--- START ---
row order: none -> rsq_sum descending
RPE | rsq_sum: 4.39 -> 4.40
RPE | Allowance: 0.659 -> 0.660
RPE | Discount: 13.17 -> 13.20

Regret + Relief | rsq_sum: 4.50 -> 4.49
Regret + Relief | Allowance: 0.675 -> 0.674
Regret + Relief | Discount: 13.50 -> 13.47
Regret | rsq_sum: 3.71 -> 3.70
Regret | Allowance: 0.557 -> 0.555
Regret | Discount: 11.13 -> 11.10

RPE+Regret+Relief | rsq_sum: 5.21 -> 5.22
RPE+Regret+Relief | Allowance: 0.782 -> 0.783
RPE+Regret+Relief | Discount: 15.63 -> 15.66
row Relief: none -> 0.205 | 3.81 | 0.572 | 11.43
--- END ---
> _ACTIVITY_:
Please set down exactly the lines running from the one with "Regret + Relief | rsq_sum: 4.50 -> 4.49" to the last line of the entries above, both of them included, and no others.

> _SOLUTION FOR THIS TASK_:
Regret + Relief | rsq_sum: 4.50 -> 4.49
Regret + Relief | Allowance: 0.675 -> 0.674
Regret + Relief | Discount: 13.50 -> 13.47
Regret | rsq_sum: 3.71 -> 3.70
Regret | Allowance: 0.557 -> 0.555
Regret | Discount: 11.13 -> 11.10

RPE+Regret+Relief | rsq_sum: 5.21 -> 5.22
RPE+Regret+Relief | Allowance: 0.782 -> 0.783
RPE+Regret+Relief | Discount: 15.63 -> 15.66
row Relief: none -> 0.205 | 3.81 | 0.572 | 11.43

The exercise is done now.